Enter ASC 606 revenue recognition, a set of accounting standards developed by the U.S. Financial Accounting Standards Board (FASB) that aims to standardize how companies should recognize revenue. (Thank goodness.) Now businesses and investors have more clarity around revenue reporting and exactly how to measure their performance obligations over time. 

This comprehensive guide will dive into all the particulars of ASC 606, the various revenue recognition methods, and the five steps that FASB recommends companies follow, in addition to industry-specific standards and requirements. We know you just can’t wait, so buckle your seatbelt, and let’s get started!

What Is Revenue Recognition?

In simple terms, it’s an important accounting principle that explains how and when a company should record or recognize revenue (income) in its financial statements from its business activities. 

When it comes to recognizing revenue, accuracy and timing matter significantly. This impacts a company’s financial performance and the transparency and consistency of its financial reporting. 

The concept of a performance obligation, or a company’s promise to deliver a specific product or service to its customer, is central to revenue recognition. The cash flows arising from a performance obligation must be recorded following FASB guidance, along with certain disclosures in financial statements that detail the nature, amount, and timing of revenues from contracts with customers.  

What Is ASC 606 and Why Does it Matter?

Realizing just how convoluted and confusing revenue recognition can quickly become for companies and readers of financial statements alike, in 2014, the U.S. Financial Accounting Standards Board (FASB) and International Accounting Standards Board (IASB) jointly responded by issuing Accounting Standards Codification (ASC) 606. In essence, ASC 606 gives businesses a standardized framework explaining how they should recognize revenue from customer sales.   

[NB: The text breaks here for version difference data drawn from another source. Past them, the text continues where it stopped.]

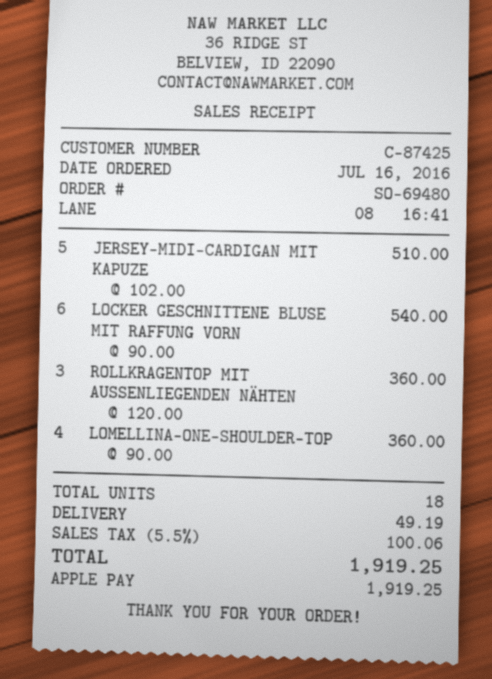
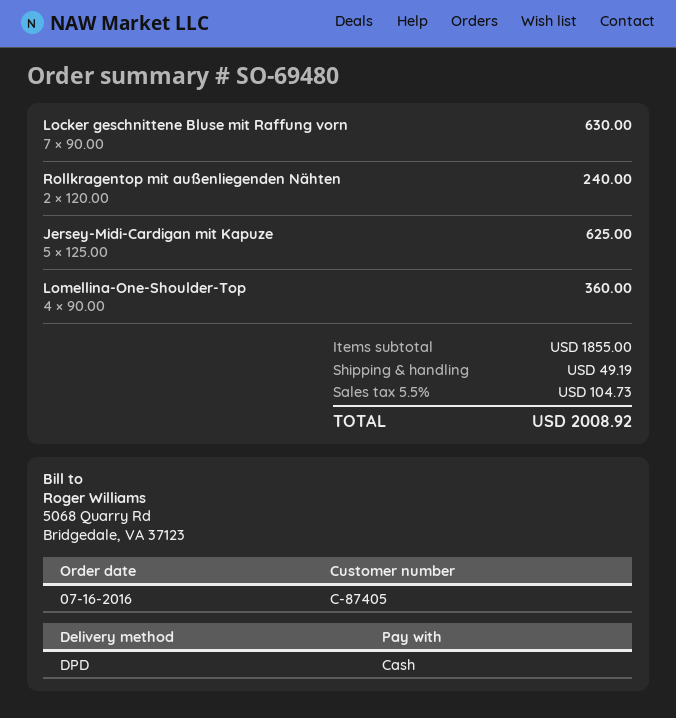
customer number: C-87425 -> C-87405
payment method: Apple Pay -> cash
JERSEY-MIDI-CARDIGAN MIT KAPUZE: 5 x 102.00 = 510.00 -> 5 x 125.00 = 625.00
LOCKER GESCHNITTENE BLUSE MIT RAFFUNG VORN: 6 x 90.00 = 540.00 -> 7 x 90.00 = 630.00
ROLLKRAGENTOP MIT AUSSENLIEGENDEN NÄHTEN: 3 x 120.00 = 360.00 -> 2 x 120.00 = 240.00
tax: 5.5% = 100.06 -> 5.5% = 104.73
total: 1919.25 -> 2008.92

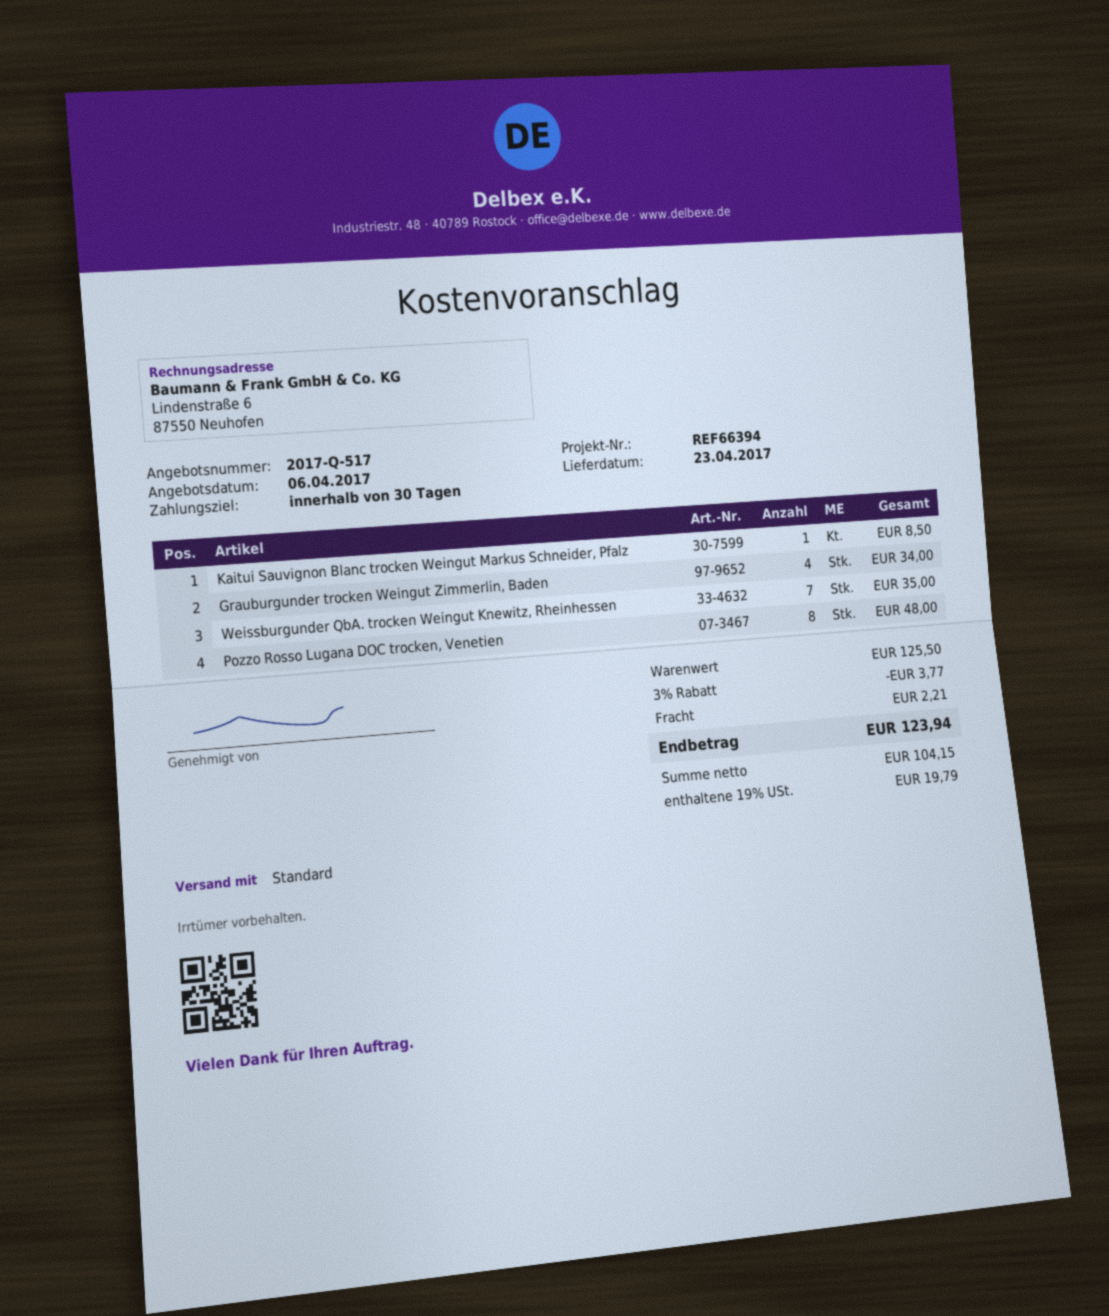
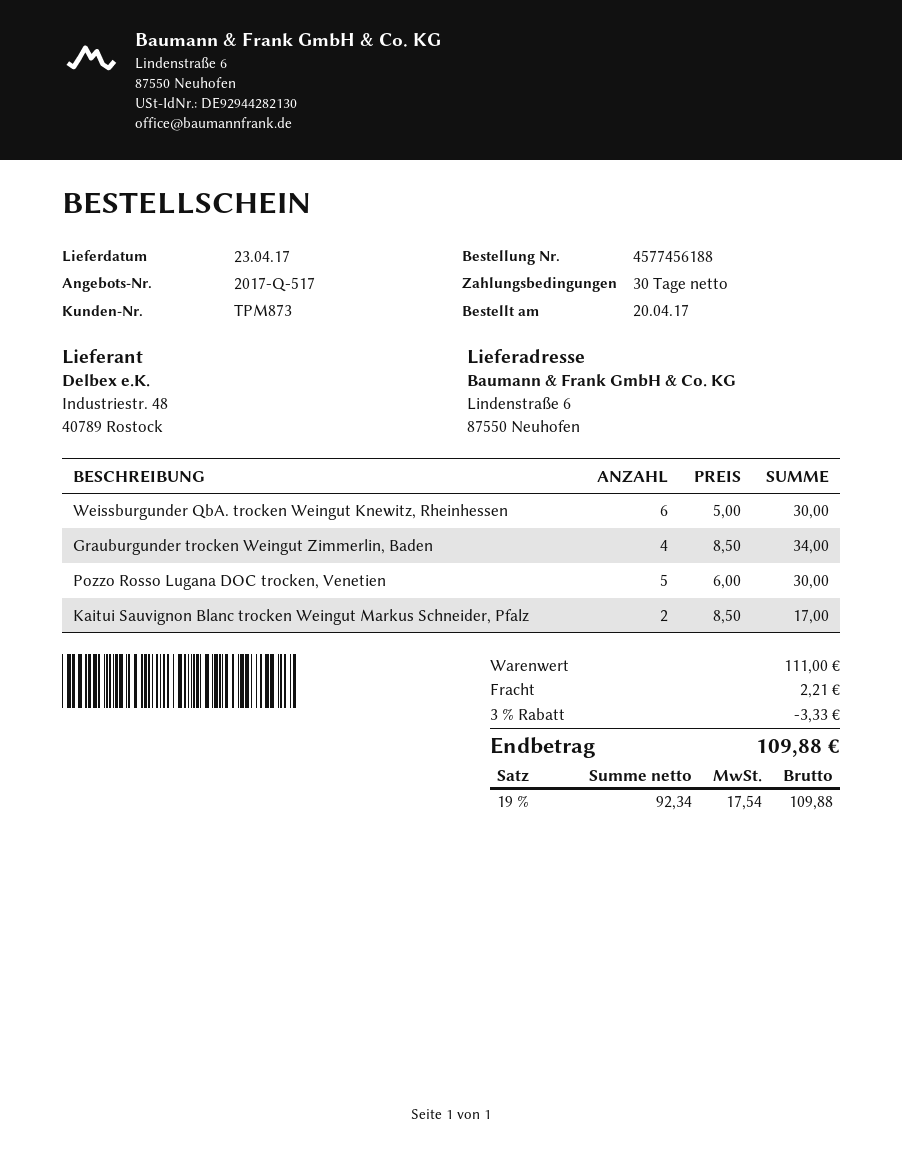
Kaitui Sauvignon Blanc trocken Weingut Markus Schneider, Pfalz: 1 for 8.50 -> 2 for 17.00
Weissburgunder QbA. trocken Weingut Knewitz, Rheinhessen: 7 for 35.00 -> 6 for 30.00
Pozzo Rosso Lugana DOC trocken, Venetien: 8 for 48.00 -> 5 for 30.00
subtotal: 125.50 -> 111.00
discount: 3% = 3.77 -> 3% = 3.33
net: 104.15 -> 92.34
tax: 19% = 19.79 -> 19% = 17.54
total: 123.94 -> 109.88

More specifically, the ASC 606 revenue recognition standard impacts both public and private (nonprofit and for-profit) companies that establish sales agreements or contracts with their customers. In other words, any business that sells goods or services must strive to achieve ASC compliance and abide by these financial reporting standards. 

It’s important to note that ASC 606 applies to U.S. companies while similar revenue recognition standard IFRS 15 applies to most non-U.S. jurisdictions. Together, ASC 606 and IFRS 15 standardize how companies across the world should account for revenue. In this way, the U.S.-based Generally Accepted Accounting Principles (GAAP) work with international financial reporting standards.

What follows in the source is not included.